Western Cape Provincial Minister of Education
- Incumbent
- Assumed office 20 August 2026
- Premier: Alan Winde
- Preceded by: David Maynier

Western Cape Provincial Minister of Social Development
- In office 13 June 2024 – 20 August 2026
- Premier: Alan Winde
- Preceded by: Sharna Fernandez
- Succeeded by: Wendy Kaizer-Philander

Member of the Western Cape Provincial Parliament
- Incumbent
- Assumed office 13 June 2024

Permanent delegate to the National Council of Provinces from the Western Cape
- In office 23 May 2019 – 28 May 2024
- In office 22 May 2014 – 7 September 2018

Member of the National Assembly of South Africa
- In office 7 September 2018 – 7 May 2019

Personal details
- Born: Johan Jaco Londt 27 November 1984 (age 41) Oudtshoorn, Cape Province, South Africa
- Party: Democratic Alliance
- Spouse(s): Dorcas Dube Londt Lize Londt (divorced)
- Alma mater: University of South Africa (BA) Stellenbosch University (BPAHons)
- Profession: Politician

= Jaco Londt =

South African politician (born 1984)

Johan Jaco Londt (born 27 November 1984) is a South African politician who has been the Western Cape's Provincial Minister of Education since August 2026 and a Member of the Western Cape Provincial Parliament since June 2024. He previously served as the Provincial Minister of Social Development between 2024 and 2026. Prior to serving in the provincial parliament, he was a Permanent Delegate to the National Council of Provinces between May 2014 and September 2018 and again from May 2019 until May 2024. Between September 2018 and May 2019, he served as a member of the National Assembly. Londt is a member of the Democratic Alliance (DA), of which he serves as the party's provincial chairperson in the Western Cape. He was chairperson of the party's east region in the Western Cape from 2015 to 2020.

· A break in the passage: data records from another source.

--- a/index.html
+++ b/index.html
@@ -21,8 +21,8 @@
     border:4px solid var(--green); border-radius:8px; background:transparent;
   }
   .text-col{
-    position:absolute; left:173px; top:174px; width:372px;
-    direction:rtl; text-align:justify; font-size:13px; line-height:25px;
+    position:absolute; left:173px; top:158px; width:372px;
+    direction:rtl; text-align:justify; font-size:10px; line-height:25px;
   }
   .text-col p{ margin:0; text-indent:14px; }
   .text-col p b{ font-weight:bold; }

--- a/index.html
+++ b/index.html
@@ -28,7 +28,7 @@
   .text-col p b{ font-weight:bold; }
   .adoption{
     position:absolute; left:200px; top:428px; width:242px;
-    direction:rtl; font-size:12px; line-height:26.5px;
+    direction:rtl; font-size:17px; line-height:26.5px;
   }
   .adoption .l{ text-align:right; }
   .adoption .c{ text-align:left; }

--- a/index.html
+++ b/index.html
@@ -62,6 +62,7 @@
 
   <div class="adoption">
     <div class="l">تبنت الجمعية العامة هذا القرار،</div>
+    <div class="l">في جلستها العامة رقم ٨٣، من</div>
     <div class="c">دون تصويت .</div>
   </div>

==Early life and education==
Londt was born on 27 November 1984 in Oudtshoorn in the former Cape Province. His parents were farmers. He first studied mathematics at the University of Pretoria, before changing it to psychology. In 2006, he was employed as a media officer at the Mpumalanga Provincial Legislature. Londt was appointed the provincial director of the Democratic Alliance in 2008. Londt holds a bachelor's degree in Humanities from the University of South Africa. In March 2026, he graduated from Stellenbosch University with an honours degree in public administration.

==Political career==
Londt was elected to parliament following the 2014 general election that was held on 7 May. He was appointed as one of the Western Cape's delegates in the National Council of Provinces and took office on 22 May. He was elected chairperson of the DA's East Region of the Western Cape in 2015. Londt was re-elected for a second term as chair in 2017. On 7 September 2018, Londt was appointed to the National Assembly. He served in the chamber for only eight months before being appointed back to the NCOP after the general election held on 8 May 2019. He took office on 23 May 2019.

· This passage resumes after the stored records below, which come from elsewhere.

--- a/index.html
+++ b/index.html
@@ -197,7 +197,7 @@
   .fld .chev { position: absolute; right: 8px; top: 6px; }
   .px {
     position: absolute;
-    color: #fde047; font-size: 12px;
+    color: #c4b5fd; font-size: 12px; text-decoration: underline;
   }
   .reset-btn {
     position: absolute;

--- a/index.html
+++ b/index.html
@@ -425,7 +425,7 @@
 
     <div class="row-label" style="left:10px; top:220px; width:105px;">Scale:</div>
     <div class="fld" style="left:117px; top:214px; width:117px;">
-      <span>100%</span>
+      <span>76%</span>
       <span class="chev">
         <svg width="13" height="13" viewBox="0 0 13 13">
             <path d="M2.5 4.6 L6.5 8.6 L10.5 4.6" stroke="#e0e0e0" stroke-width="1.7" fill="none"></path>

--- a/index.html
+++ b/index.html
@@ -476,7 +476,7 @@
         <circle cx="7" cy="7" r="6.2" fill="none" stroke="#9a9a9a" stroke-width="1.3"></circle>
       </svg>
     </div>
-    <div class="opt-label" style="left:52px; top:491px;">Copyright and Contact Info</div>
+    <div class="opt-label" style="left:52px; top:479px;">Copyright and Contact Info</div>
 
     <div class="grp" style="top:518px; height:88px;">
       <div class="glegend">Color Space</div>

In 2020, Londt stood down as regional chairperson and Tertuis Simmers was elected to succeed him. Londt subsequently declared that he was a candidate to replace Anton Bredell as the DA provincial chairperson. He was elected at the party's virtual provincial congress on 21 November 2020. He was re-elected unopposed as provincial chairperson of the DA at the party's provincial congress in November 2023.

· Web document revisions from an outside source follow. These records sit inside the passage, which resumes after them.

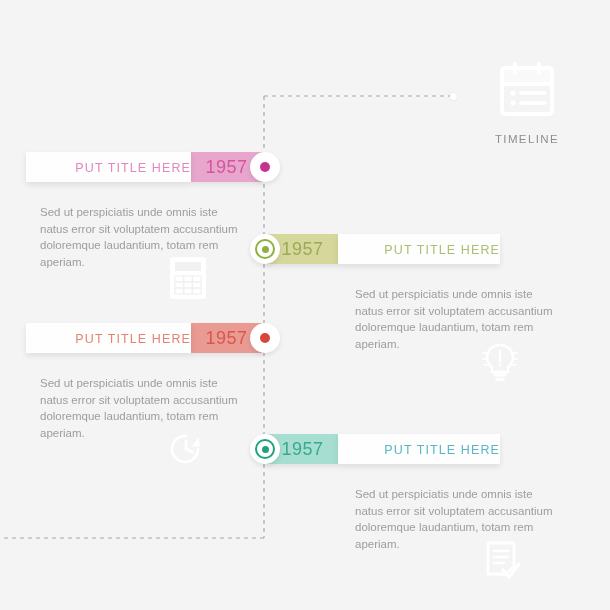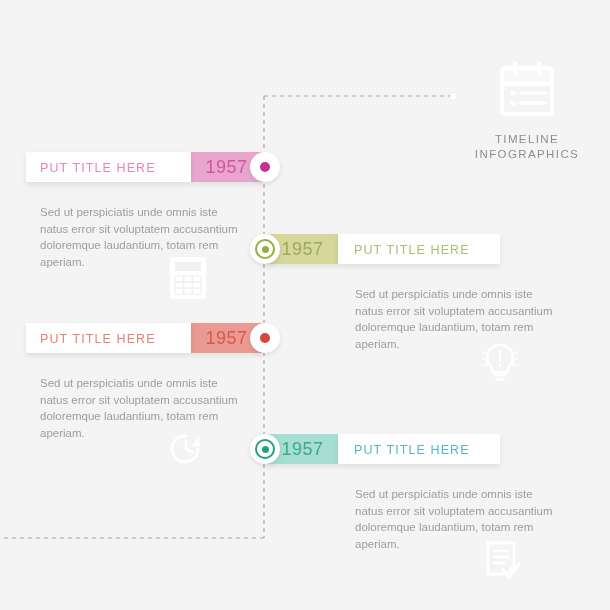--- a/index.html
+++ b/index.html
@@ -104,7 +104,6 @@
     </svg>
     <div class="header-title">
       <div>TIMELINE</div>
-      <div>INFOGRAPHICS</div>
     </div>
   </div>
 

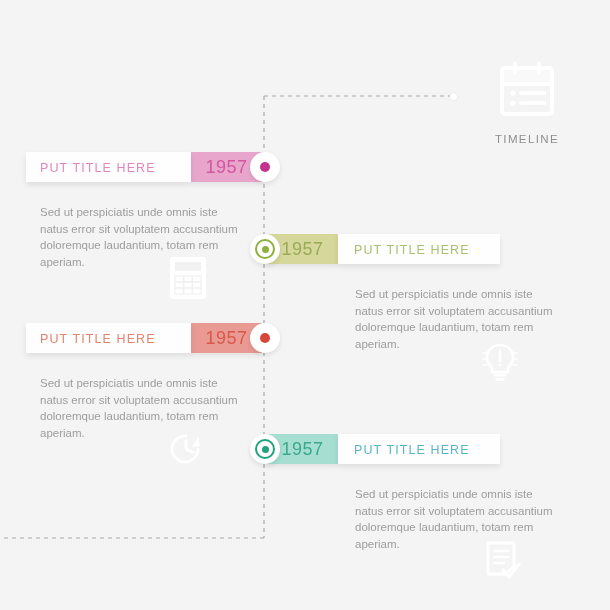--- a/index.html
+++ b/index.html
@@ -35,7 +35,7 @@
   .panel{
     background:#fefefe;height:30px;line-height:30px;
     box-shadow:0 3px 6px rgba(0,0,0,.09);
-    position:relative;z-index:2;
+    position:relative;z-index:2;text-align:right;
   }
   .panel-title{
     font-size:12.5px;letter-spacing:1.1px;white-space:nowrap;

Londt was elected to the Western Cape Provincial Parliament in the 2024 provincial election. He was then appointed as the Provincial Minister of Social Development by premier Alan Winde.

On 20 August 2026, Winde moved him to the Education portfolio of the Provincial Cabinet following David Maynier's departure to serve in the national government.
==Personal life==
Londt used to be married to Lize Londt. He is now married to Dorcas Dube Londt, who serves as a National Marketing and Communications Manager for an NGO.